In the listing below, locate the line containing "[862,167,939,188] z bylinka, ->" and the line containing "[1109,872,1176,892] moždíři, ->". Output both of them and every line between, exactly as written, and nothing more.

INPUT -
..........

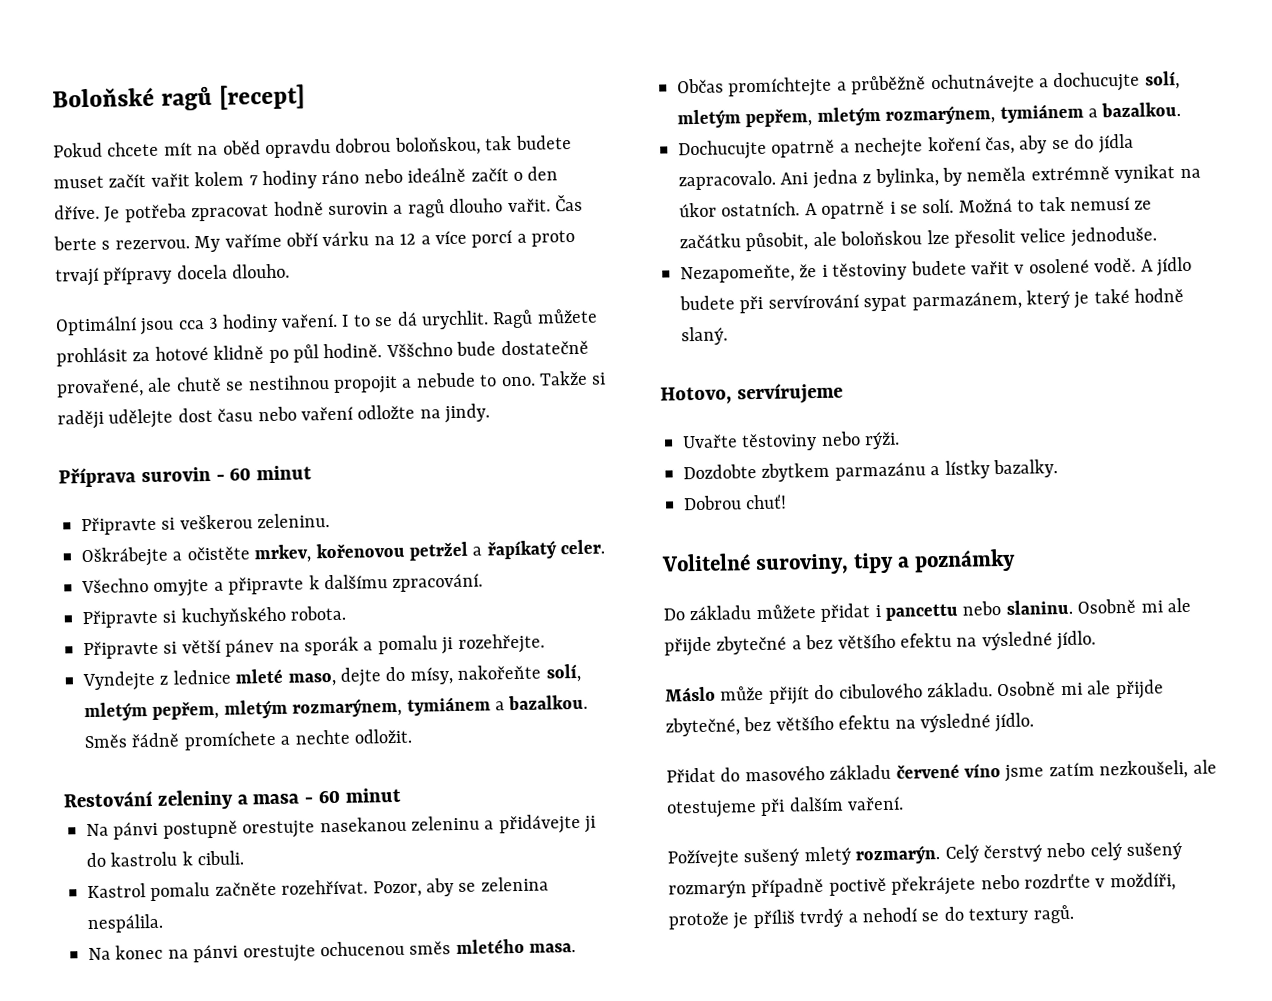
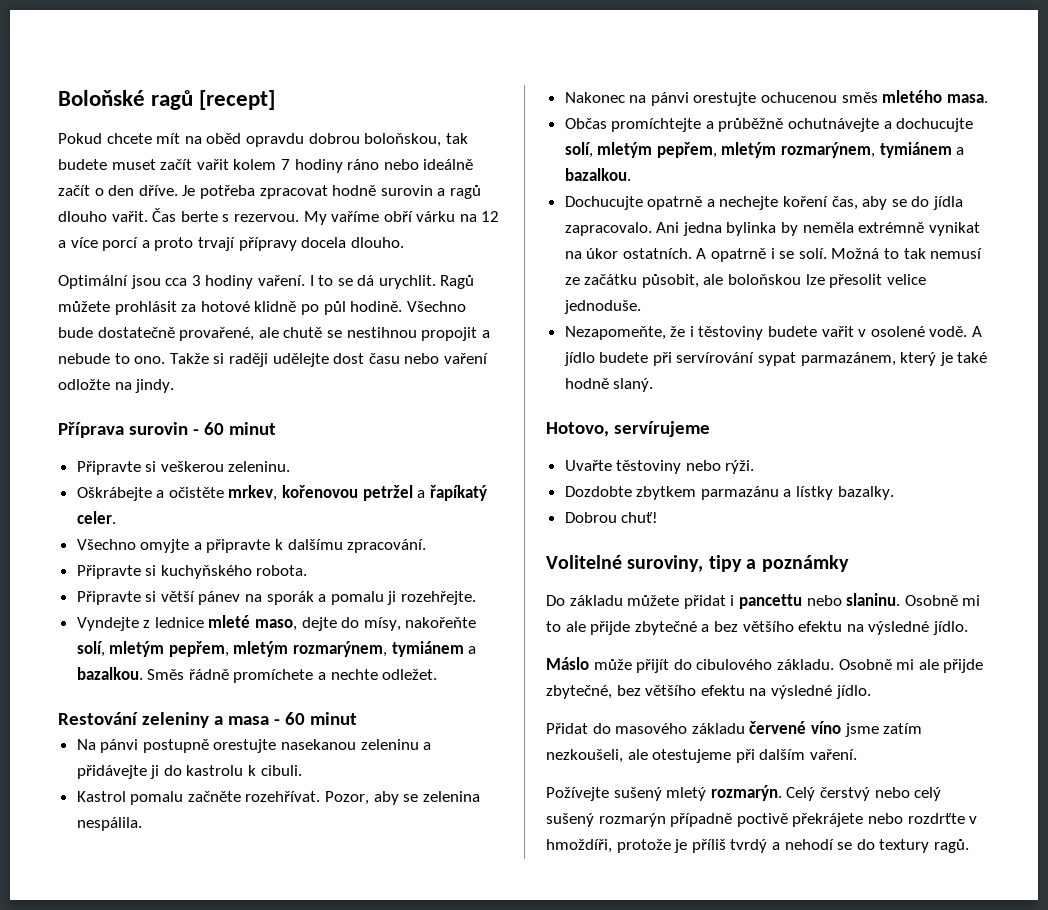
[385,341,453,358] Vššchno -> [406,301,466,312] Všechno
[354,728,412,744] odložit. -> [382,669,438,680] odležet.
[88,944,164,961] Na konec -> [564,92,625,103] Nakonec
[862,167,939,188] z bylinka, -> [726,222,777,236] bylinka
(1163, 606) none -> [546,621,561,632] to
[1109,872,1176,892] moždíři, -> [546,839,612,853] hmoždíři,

..........

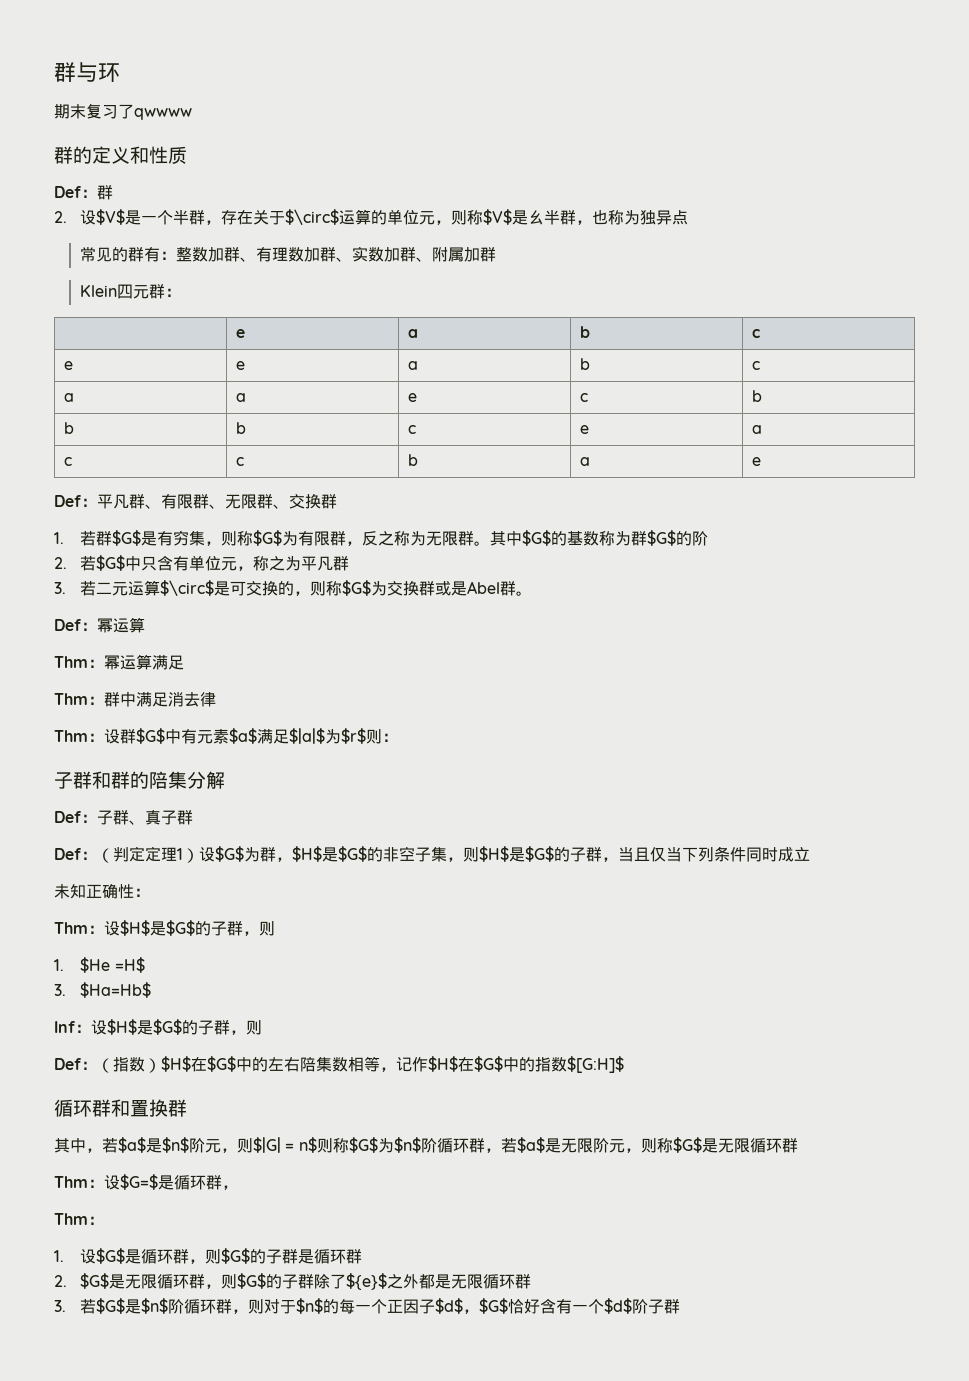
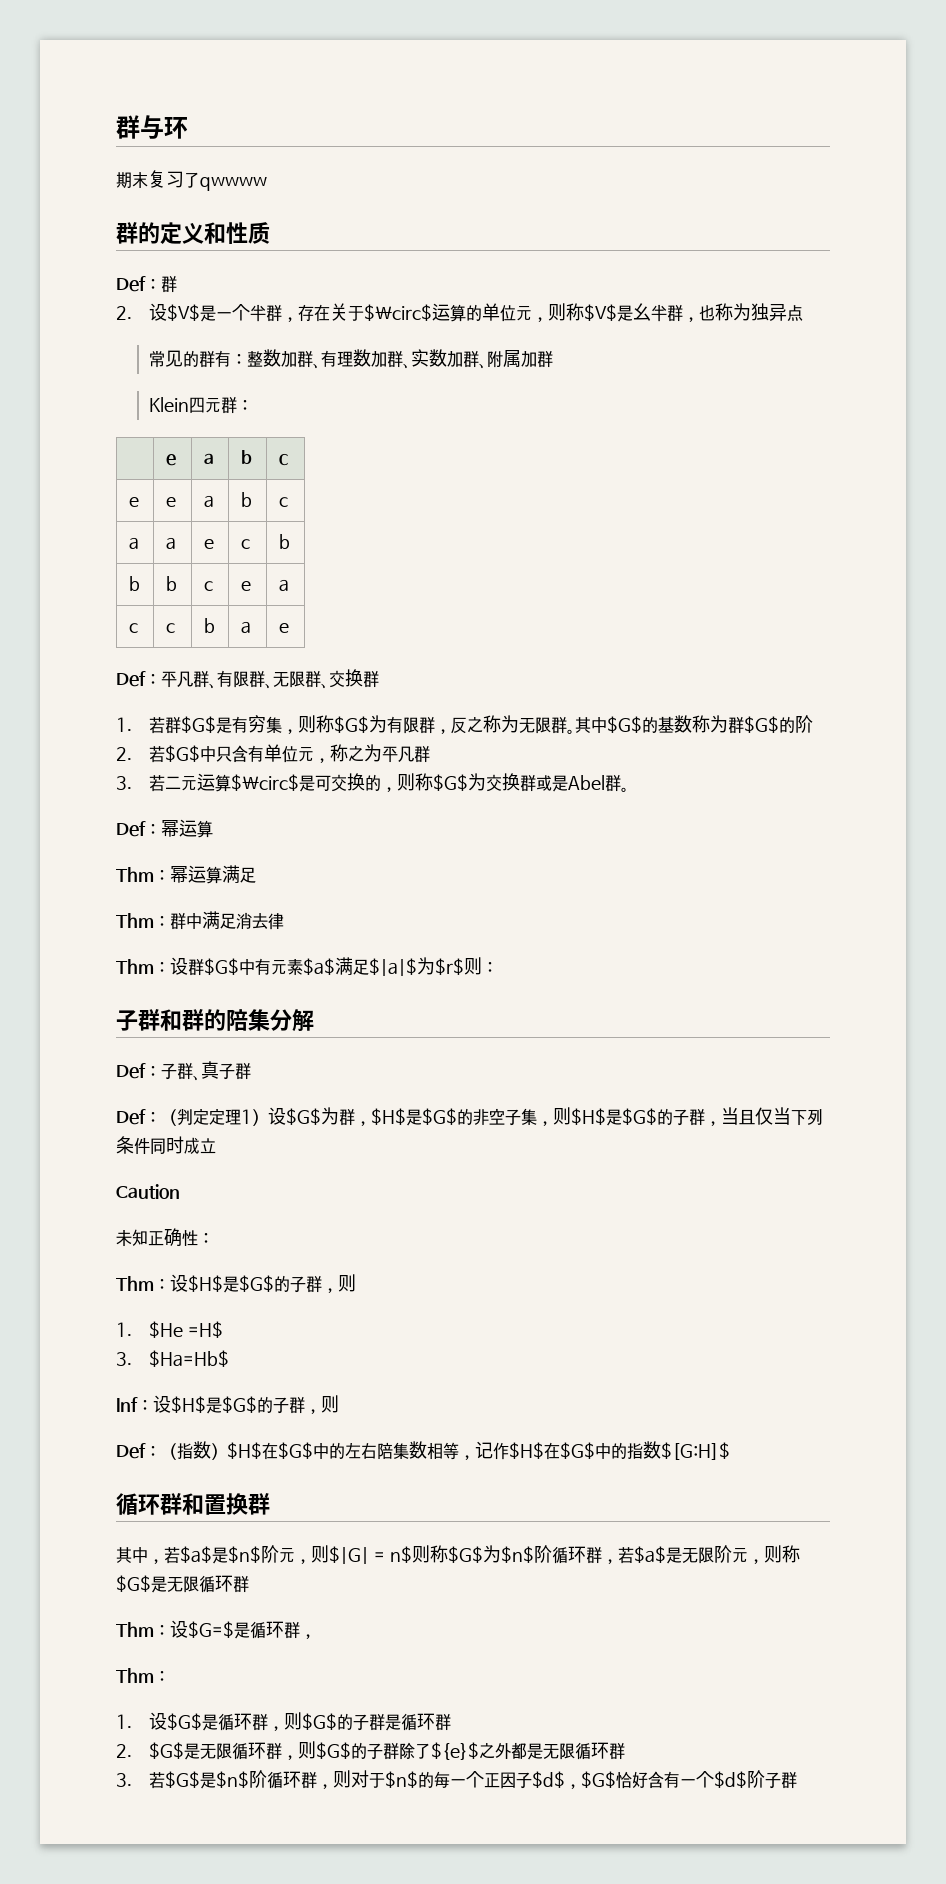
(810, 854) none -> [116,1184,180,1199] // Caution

..........

RESPONSE TO THE EXERCISE -
[862,167,939,188] z bylinka, -> [726,222,777,236] bylinka
(1163, 606) none -> [546,621,561,632] to
[1109,872,1176,892] moždíři, -> [546,839,612,853] hmoždíři,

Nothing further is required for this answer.